# TPMS and New Rims



## michael (Jan 31, 2014)

Hello! First of all, I'd like to say that this forum is awesome. I recently joined and I have learned so much already. I have a 2012 Chevy Cruze LS with 16 inch rims, or whatever came with the car with the shitty hubcaps. My dealership put on tires that are an "upgraded" tire as they said, and it is much larger than other Cruze LS tires I've seen. My question is, if I just upgrade my current 16 inch rims to different 16 inch rims, would I have to buy a whole new TPMS? 

I have asked many rim websites and they seem to be confused and gave me vague answers both in the range of yes and no. One website says I would have to buy a whole new system, the other said I don't have to but my light would stay on, and another website said you can just swap it and put it in the new rims without any problems. So what is the final verdict on this? I know someone on here would know the answer.


----------



## ChrisWorldPeace (Jun 24, 2013)

No you don't have to buy new tpms, they can rebuild em when they install it on a different rim like they did to mine l

Sent from AutoGuide.com Free App


----------



## michael (Jan 31, 2014)

ChrisWorldPeace said:


> No you don't have to buy new tpms, they can rebuild em when they install it on a different rim like they did to mine l
> 
> Sent from AutoGuide.com Free App



What do you mean rebuild them?


----------



## 88cam (Jul 10, 2012)

They don't rebuild them.... they just unscrew them from the old valve stems and screw them onto the new ones.

Sent from AutoGuide.com Free App


----------



## michael (Jan 31, 2014)

88cam said:


> They don't rebuild them.... they just unscrew them from the old valve stems and screw them onto the new ones.
> 
> Sent from AutoGuide.com Free App



Thank you. That calms my worries when buying new rims. But if I upgrade to 17 inch rims, can they use the same TPMS and just get valve stem extenders?


----------



## 88cam (Jul 10, 2012)

The stems will be the same type.as your 16s

Sent from AutoGuide.com Free App


----------



## sx sonic (Nov 25, 2013)

The TPMS sensors can be switched to different rims. There *may* be some rim out there that will not accept them but I've never seen it nor heard of such a case.


----------



## michael (Jan 31, 2014)

> The stems will be the same type.as your 16s





> The TPMS sensors can be switched to different rims. There *may* be some rim out there that will not accept them but I've never seen it nor heard of such a case.


Thank you for both of your responses.


----------



## sx sonic (Nov 25, 2013)

No problem.

I forgot to add something. It's been a few years since I was wrenching on cars and while I've done alot of conventional TPMS swaps (ala Dodge, BMW, most jap cars) I'd only done a few GM TPMS swaps. Overall It's the same thing BUT the actual valve stem part is different.

The common style is notable because It's grey/silver and doesnt look like a normal valve stem.
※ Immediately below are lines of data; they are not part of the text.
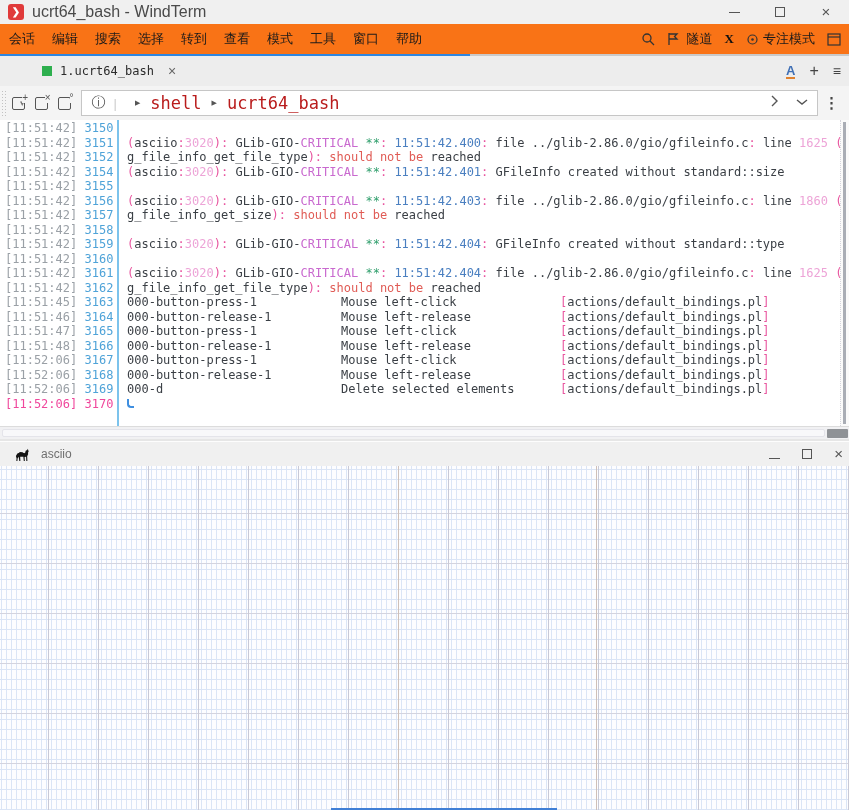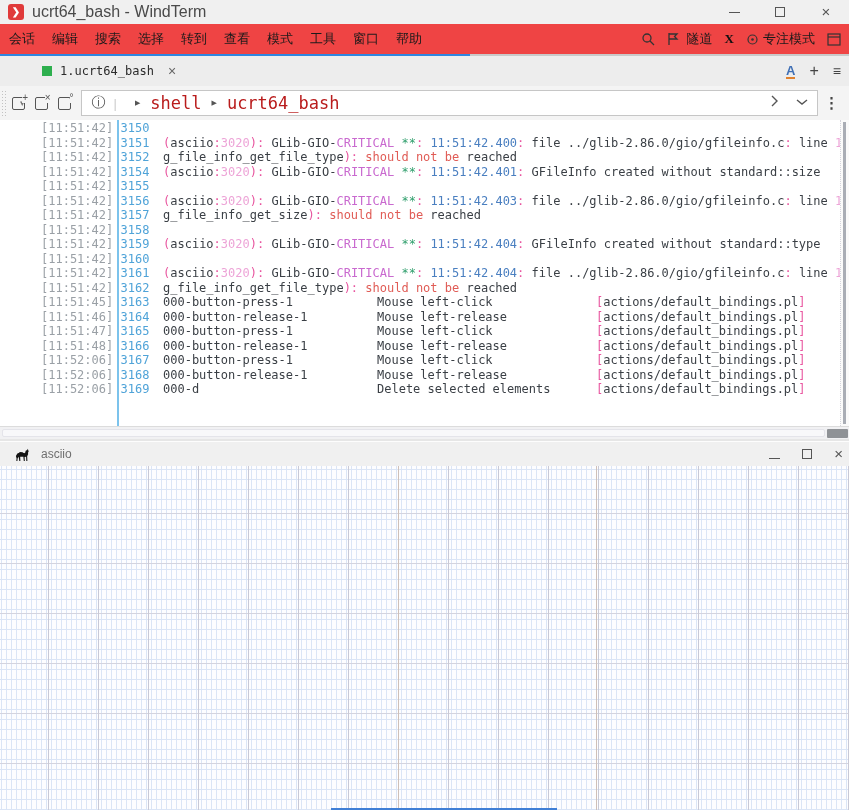"会话" .wt-menubar { background: #ef4444 -> #f97316 }
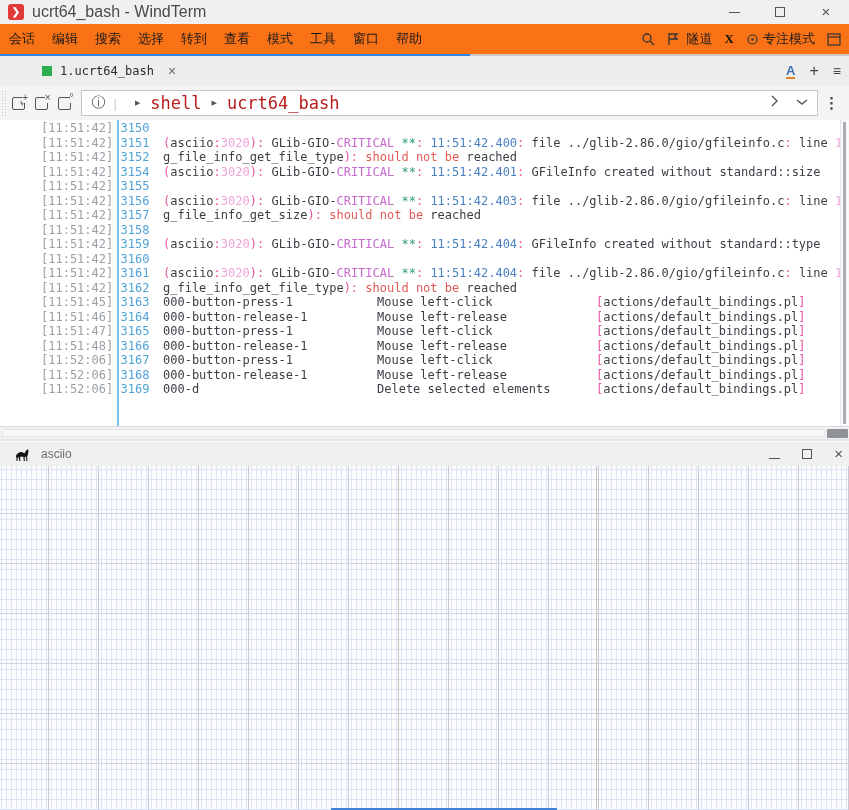"[11:51:42] 3150" .t-row { margin-left: 36px -> none }
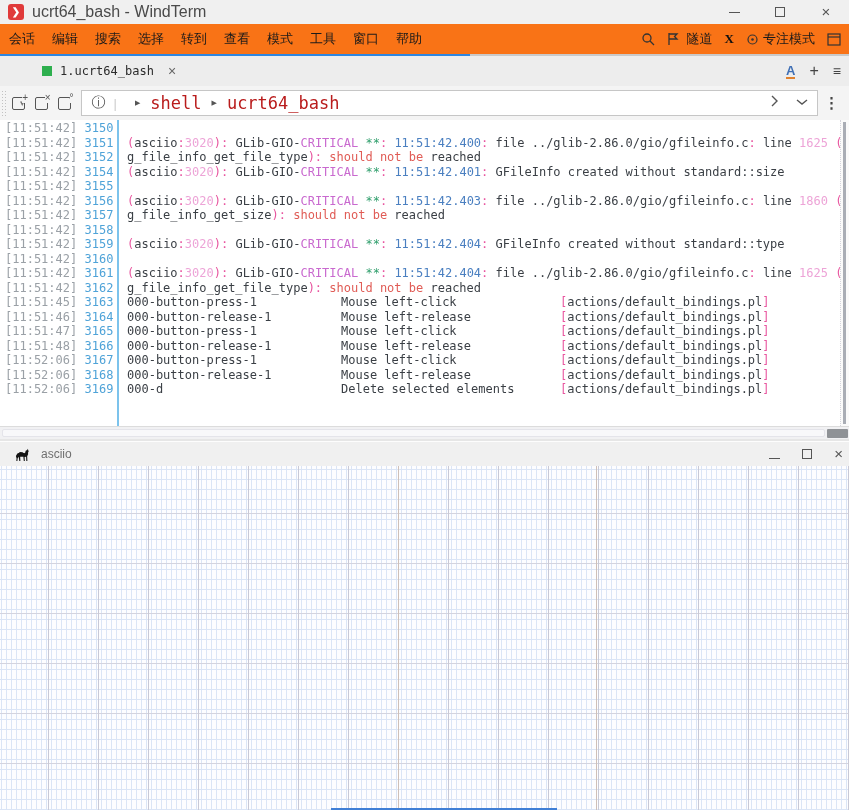"[11:52:06] 3170" div.t-row { html: none -> <div><span><span>[11:52:06]</span><span> </span><span>3170</span></span><span></span></div> }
It is a steel stem that goes thru the wheel with a plastic nut that tightens down on the stem to hold it in place and seal it. The actual sensor is attached to the stem. Swapping them is as easy as unscrewing the nut and pulling out the sensor, then doing the opposite to install it on the new rim.
(A downside of this design is steel valve stem caps fuse to the stem. After some miles taking off the valve stem cap can be impossible without breaking the stem and buying a new sensor).


GM's design is different in that it uses a much different valve stem. It is essentially a normal (non TPMS) valve stem, except It's designed to have a sensor attached to it; they look a tad different but are installed identically.

The stem has a groove towards the base with the stem side being a little bigger than the groove and the base being alot bigger than the groove. When they're installed into the rim the stem is pulled thru the rim with a tool that screws on to the stem (where the cap would be) until that groove seats in the rim.

With this design the issue becomes removing the stem without damaging it and then it not sealing on the new rim. I'm pretty certain the stem can be pushed back thru and reused in most cases but my memories fuzzy on the few times I swapped GM TPMS to new rims, pretty sure it worked fine each time. Worst case you'll have to source some new TPMS valve stems.


----------



## Timmy (Feb 16, 2014)

this is what you do:

- remove spare tire off spare rim
- drill 3 extra valve holes in spare rim
- remove existing rubber valve
- install all four tpms sensors in spare tire rim.
- remount spare tire on rim, and fill to 32psi.

Never to worry about tpms again.


----------



## Mrhawaiibound (Jan 12, 2014)

Timmy said:


> this is what you do:
> 
> - remove spare tire off spare rim
> - drill 3 extra valve holes in spare rim
> ...


This would render the spare tire unusable and is more work than it's worth. 

As for the TPMS, I've changed dozens of tires on GM cars and the valve stems are disposable. What I do at work is take the sensor off the valve stem with a torx screw and replace the valve stem with a new one then just screw the TPMS sensor back in. The sensors are completely transferable as long as the new rims will accept it.


----------